Data section ▸
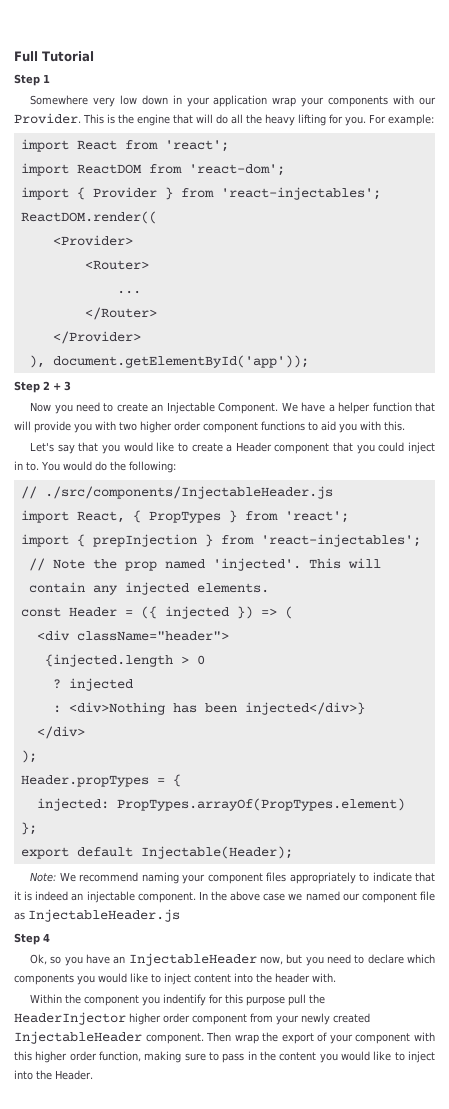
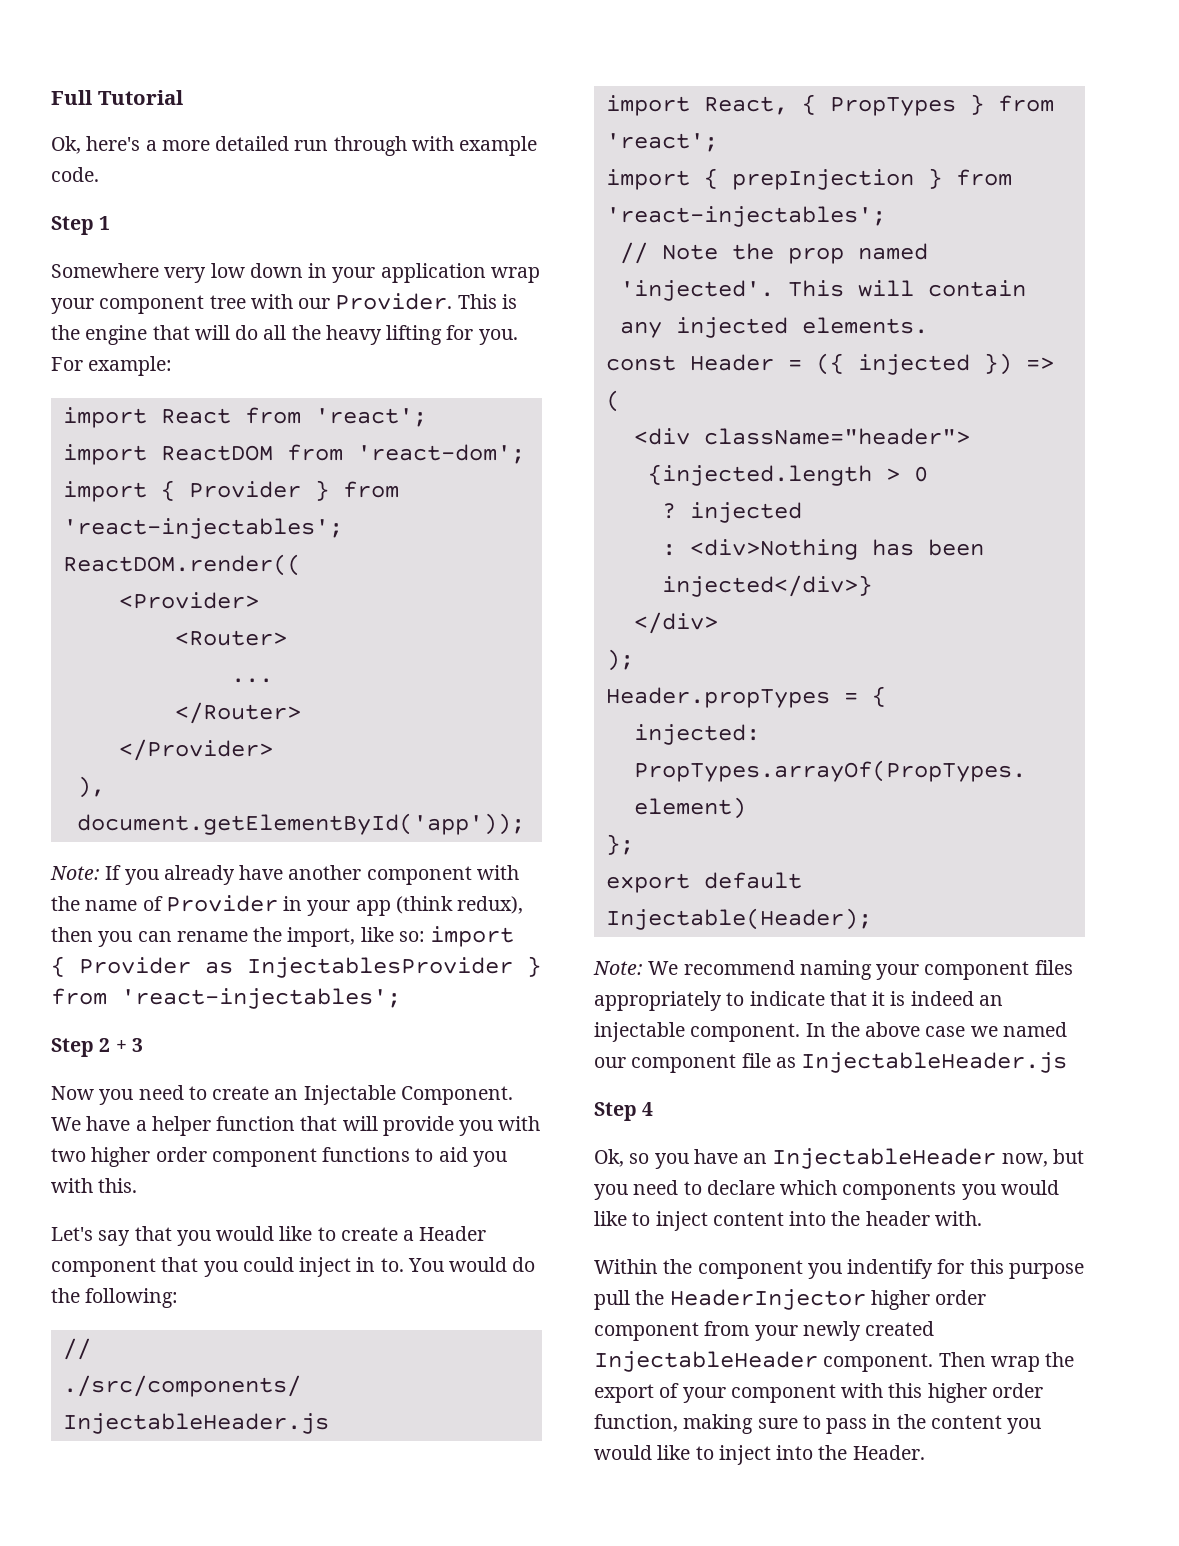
(94, 56) none -> [51,136,538,156] [51,167,99,182] // Ok, here's a more detailed run through with example code.
[328,96,389,107] components -> [99,295,246,314] component tree
(309, 361) none -> [50,865,519,885] [51,895,524,916] [51,926,515,947] [51,956,541,978] [51,988,401,1009] // Note: If you already have another component with the name of Provider in your app (think redux), then you can rename the import, like so: import { Provider as InjectablesProvider } from 'react-injectables';

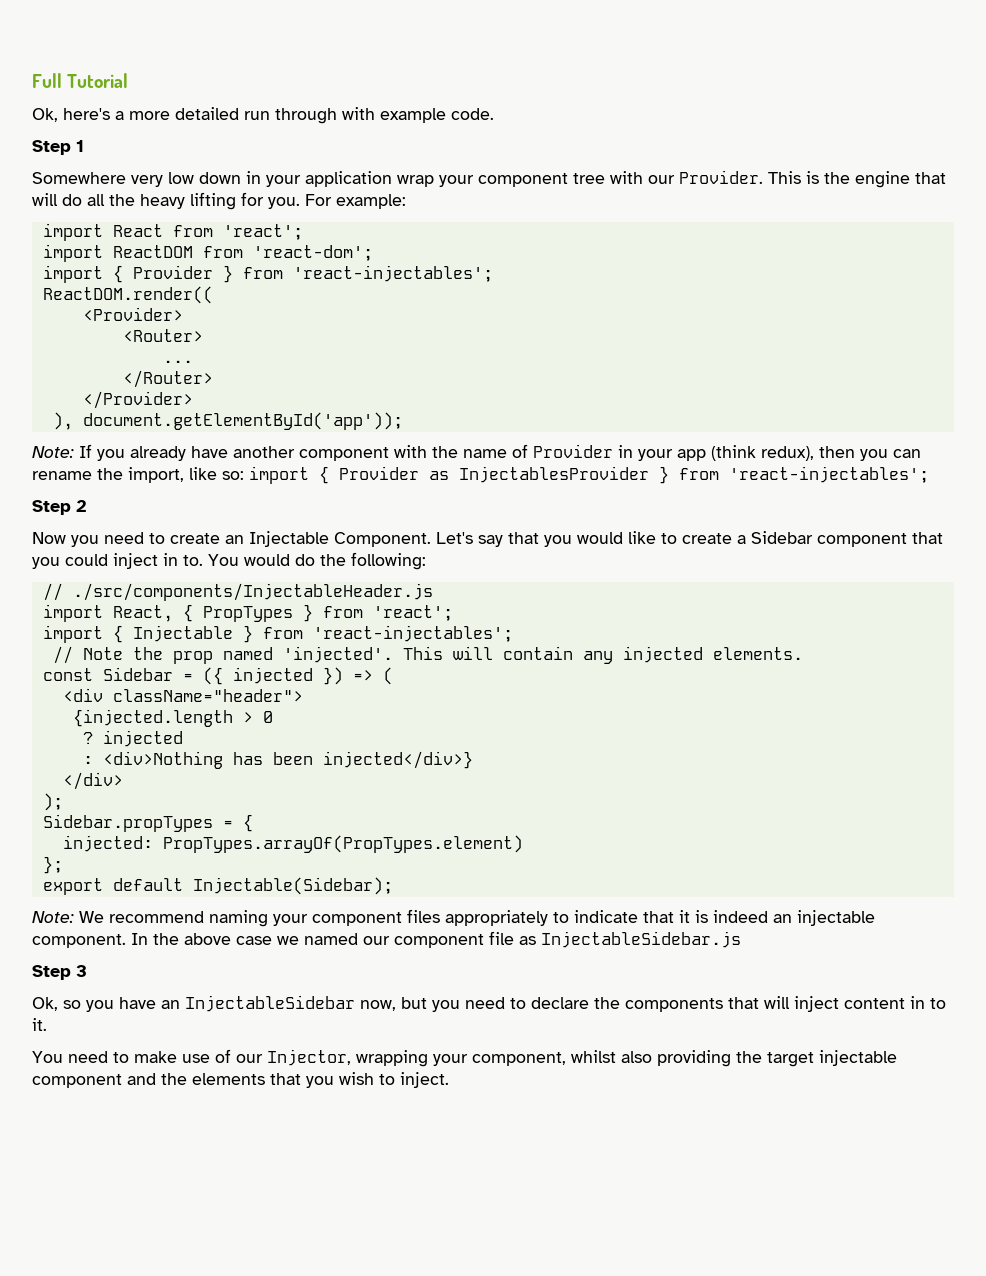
[115,1038,143,1052] + 3 -> (87, 506) none
[51,1116,541,1136] [51,1147,507,1167] [51,1178,138,1193] We have a helper function that will provide you with two higher order component functions to aid you with this. // -> (431, 539) none
[419,1226,487,1241] Header -> [751,531,813,544] Sidebar
[731,169,914,190] prepInjection -> [132,625,233,642] Injectable
[689,354,774,371] Header -> [102,667,173,681] Sidebar
[605,687,830,708] Header.propTypes -> [42,814,213,832] Sidebar.propTypes
[605,908,872,930] Injectable(Header); -> [192,877,393,895] Injectable(Sidebar);
[801,1052,1068,1073] [594,1102,654,1121] InjectableHeader.js // Step 4 -> [541,931,741,948] [32,965,87,980] InjectableSidebar.js // Step 3
[772,1148,997,1169] InjectableHeader -> [185,995,355,1012] InjectableSidebar
[780,1180,1059,1200] [594,1211,982,1231] [594,1259,1084,1279] [594,1289,987,1310] [594,1321,935,1341] [594,1351,1075,1372] [594,1383,1043,1403] [594,1414,1042,1434] [594,1445,925,1465] which components you would like to inject content into the header with. // Within the component you indentify for this purpose pull the HeaderInjector higher order component from your newly created InjectableHeader component. Then wrap the export of your component with this higher order function, making sure to pass in the content you would like to inject into the Header. -> [594,996,946,1012] [32,1018,47,1031] [32,1049,897,1067] [32,1072,449,1088] the components that will inject content in to it. // You need to make use of our Injector, wrapping your component, whilst also providing the target injectable component and the elements that you wish to inject.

Task ▸
Skip the images and write out the rest of the listing exactly.

Output for this task ▸
(94, 56) none -> [51,136,538,156] [51,167,99,182] // Ok, here's a more detailed run through with example code.
[328,96,389,107] components -> [99,295,246,314] component tree
(309, 361) none -> [50,865,519,885] [51,895,524,916] [51,926,515,947] [51,956,541,978] [51,988,401,1009] // Note: If you already have another component with the name of Provider in your app (think redux), then you can rename the import, like so: import { Provider as InjectablesProvider } from 'react-injectables';

[115,1038,143,1052] + 3 -> (87, 506) none
[51,1116,541,1136] [51,1147,507,1167] [51,1178,138,1193] We have a helper function that will provide you with two higher order component functions to aid you with this. // -> (431, 539) none
[419,1226,487,1241] Header -> [751,531,813,544] Sidebar
[731,169,914,190] prepInjection -> [132,625,233,642] Injectable
[689,354,774,371] Header -> [102,667,173,681] Sidebar
[605,687,830,708] Header.propTypes -> [42,814,213,832] Sidebar.propTypes
[605,908,872,930] Injectable(Header); -> [192,877,393,895] Injectable(Sidebar);
[801,1052,1068,1073] [594,1102,654,1121] InjectableHeader.js // Step 4 -> [541,931,741,948] [32,965,87,980] InjectableSidebar.js // Step 3
[772,1148,997,1169] InjectableHeader -> [185,995,355,1012] InjectableSidebar
[780,1180,1059,1200] [594,1211,982,1231] [594,1259,1084,1279] [594,1289,987,1310] [594,1321,935,1341] [594,1351,1075,1372] [594,1383,1043,1403] [594,1414,1042,1434] [594,1445,925,1465] which components you would like to inject content into the header with. // Within the component you indentify for this purpose pull the HeaderInjector higher order component from your newly created InjectableHeader component. Then wrap the export of your component with this higher order function, making sure to pass in the content you would like to inject into the Header. -> [594,996,946,1012] [32,1018,47,1031] [32,1049,897,1067] [32,1072,449,1088] the components that will inject content in to it. // You need to make use of our Injector, wrapping your component, whilst also providing the target injectable component and the elements that you wish to inject.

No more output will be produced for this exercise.